→ **Work to complete**
The listing below holds pictures; exclude them. Return exactly the lines from the one with "font-weight: 400 ->" through the one with "text: 21 ->".

→ **Material for this task**

..........

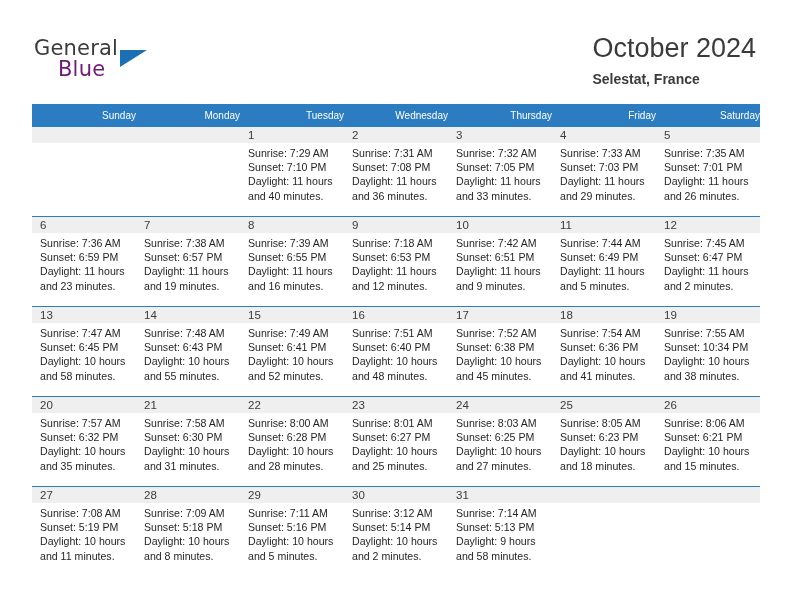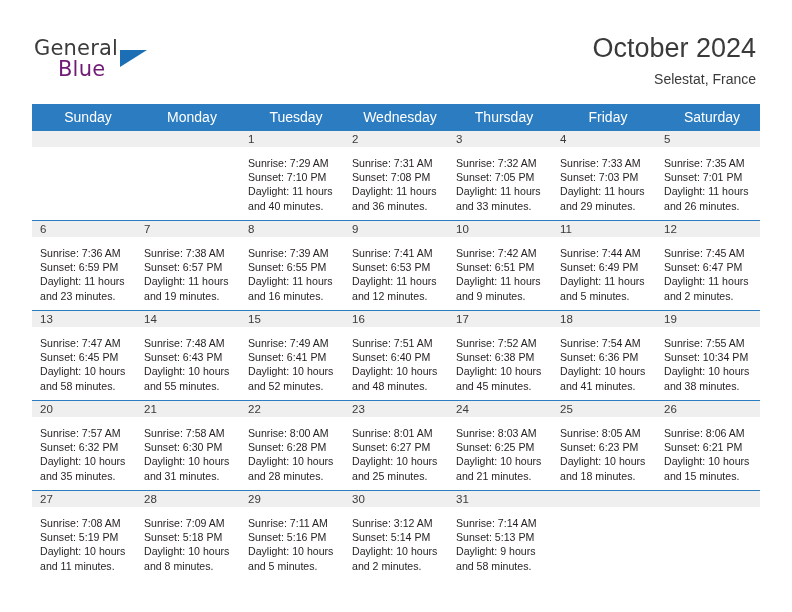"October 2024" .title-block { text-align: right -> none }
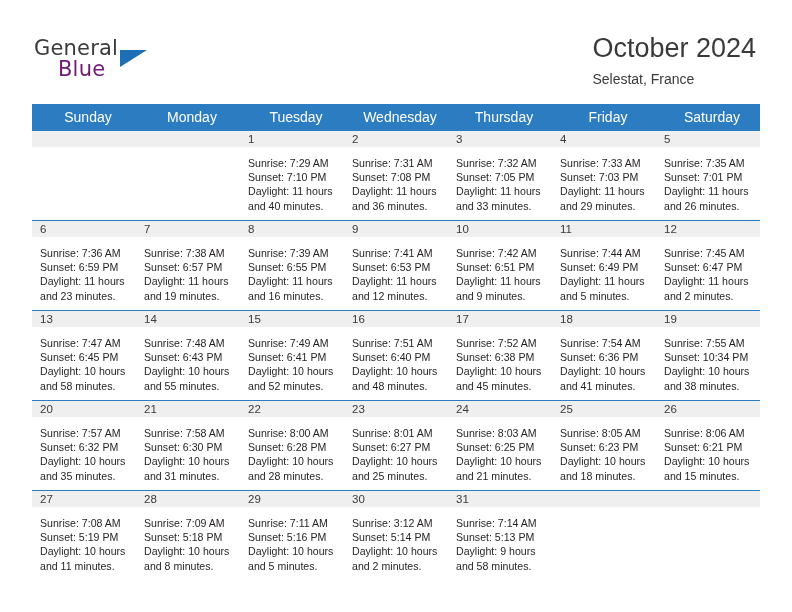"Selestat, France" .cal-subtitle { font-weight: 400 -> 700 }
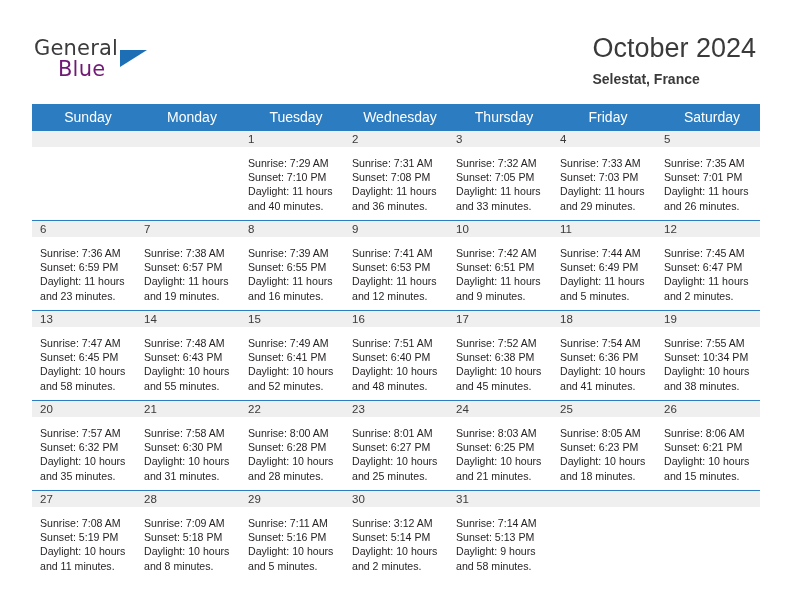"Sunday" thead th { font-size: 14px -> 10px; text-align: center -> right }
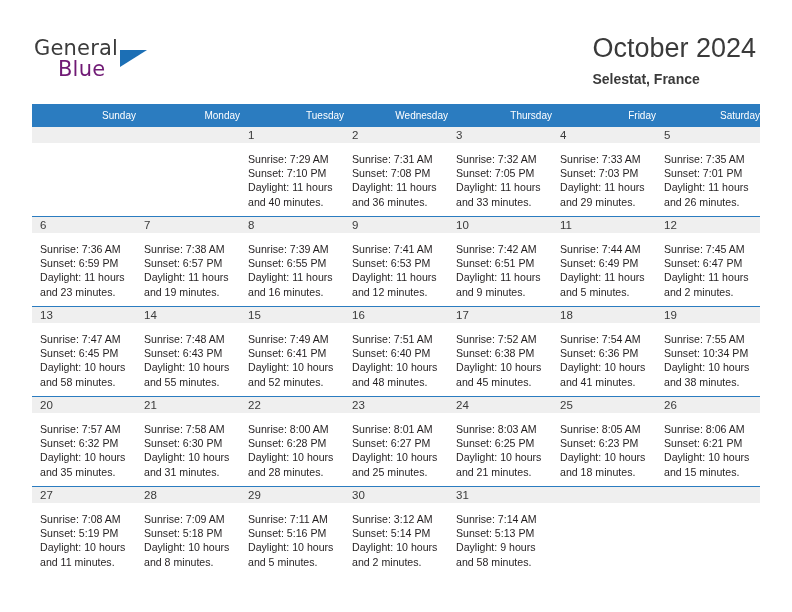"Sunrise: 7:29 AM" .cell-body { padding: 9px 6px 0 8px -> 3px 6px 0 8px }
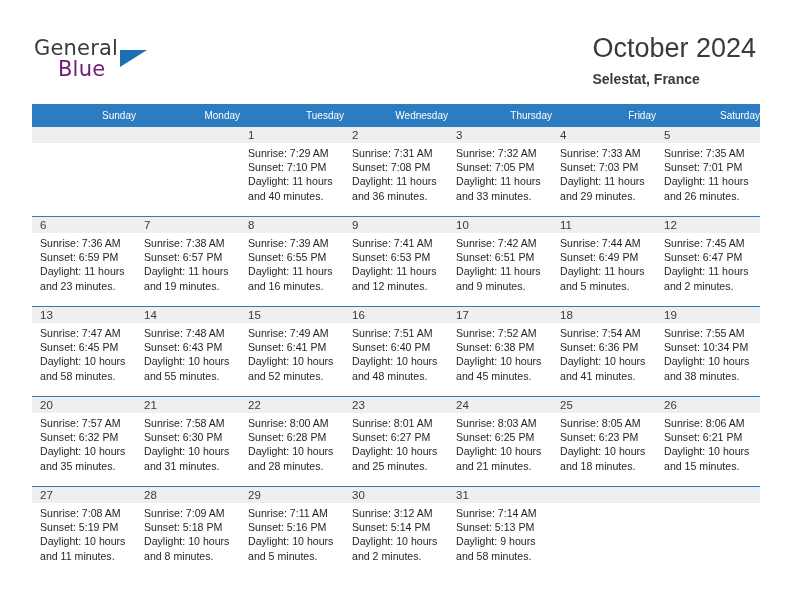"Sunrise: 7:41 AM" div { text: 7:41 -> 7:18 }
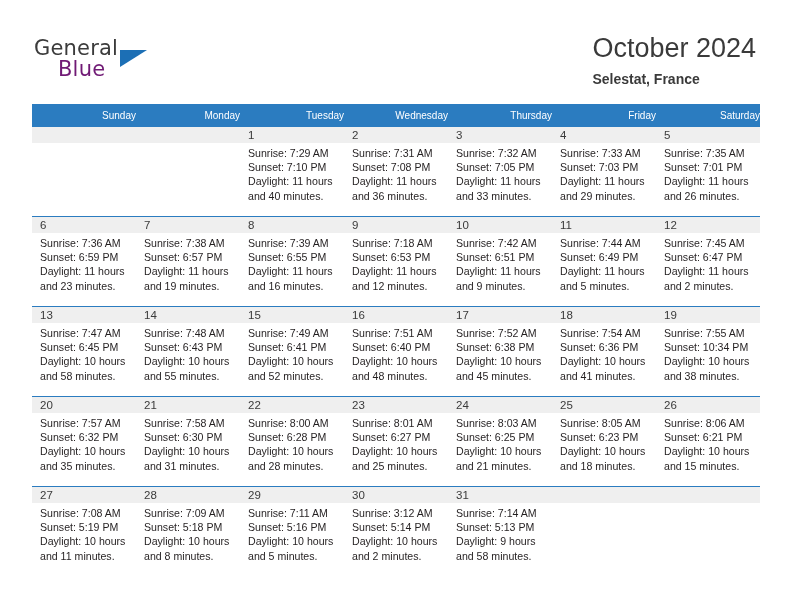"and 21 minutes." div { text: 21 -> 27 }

..........

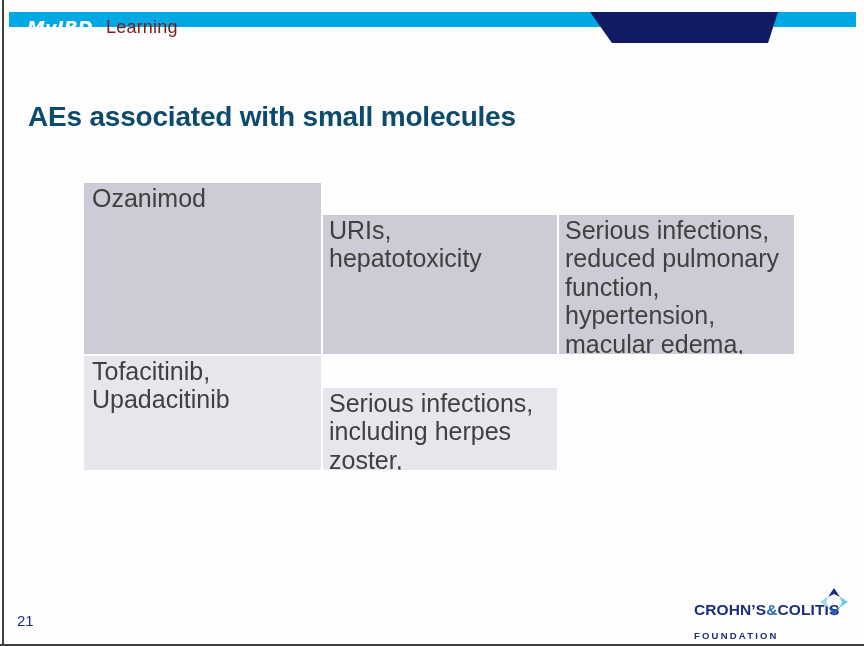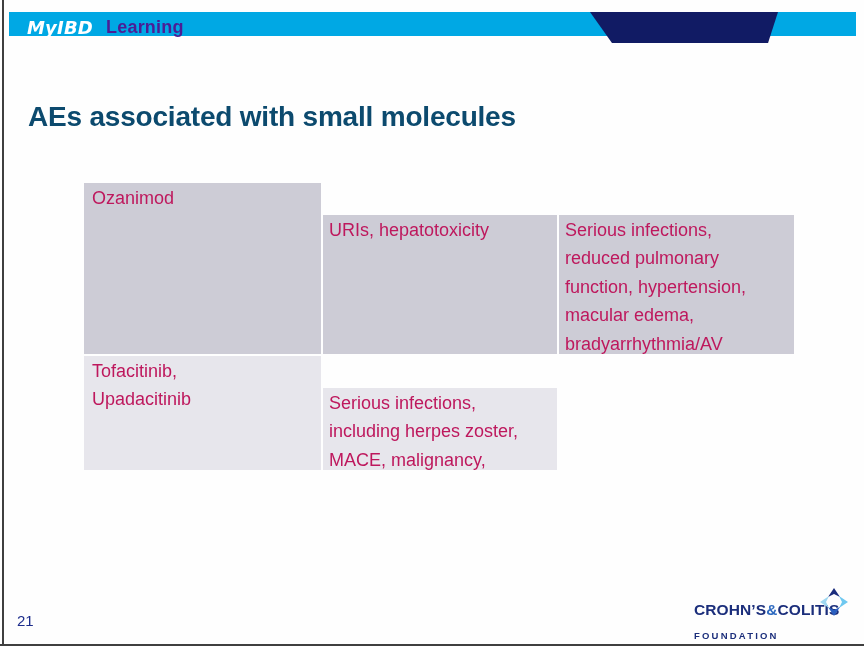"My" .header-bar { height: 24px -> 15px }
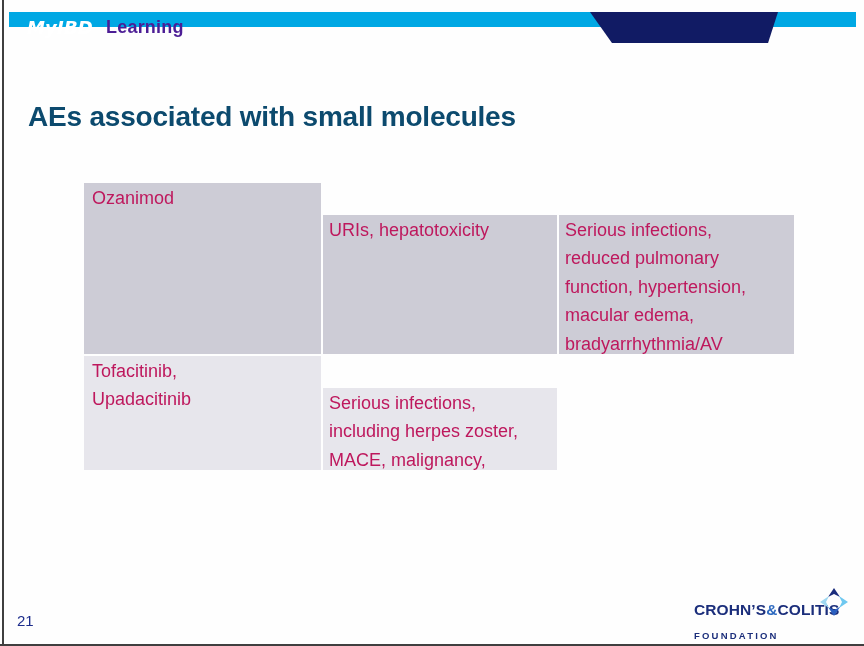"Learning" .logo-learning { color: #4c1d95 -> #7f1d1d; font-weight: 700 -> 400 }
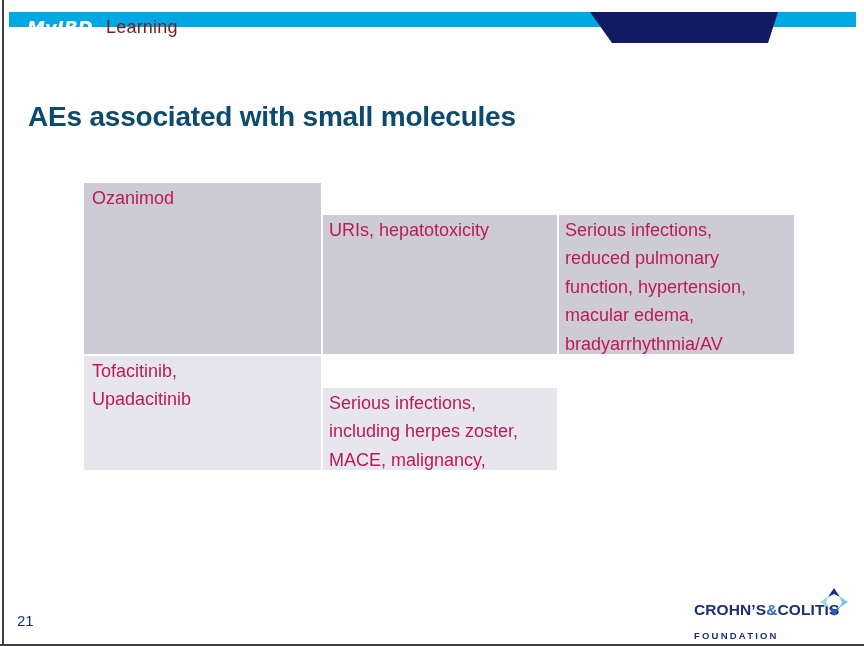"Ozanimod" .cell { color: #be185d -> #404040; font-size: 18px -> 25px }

..........

→ **Solution**
"Selestat, France" .cal-subtitle { font-weight: 400 -> 700 }
"Sunday" thead th { font-size: 14px -> 10px; text-align: center -> right }
"Sunrise: 7:29 AM" .cell-body { padding: 9px 6px 0 8px -> 3px 6px 0 8px }
"Sunrise: 7:41 AM" div { text: 7:41 -> 7:18 }
"and 21 minutes." div { text: 21 -> 27 }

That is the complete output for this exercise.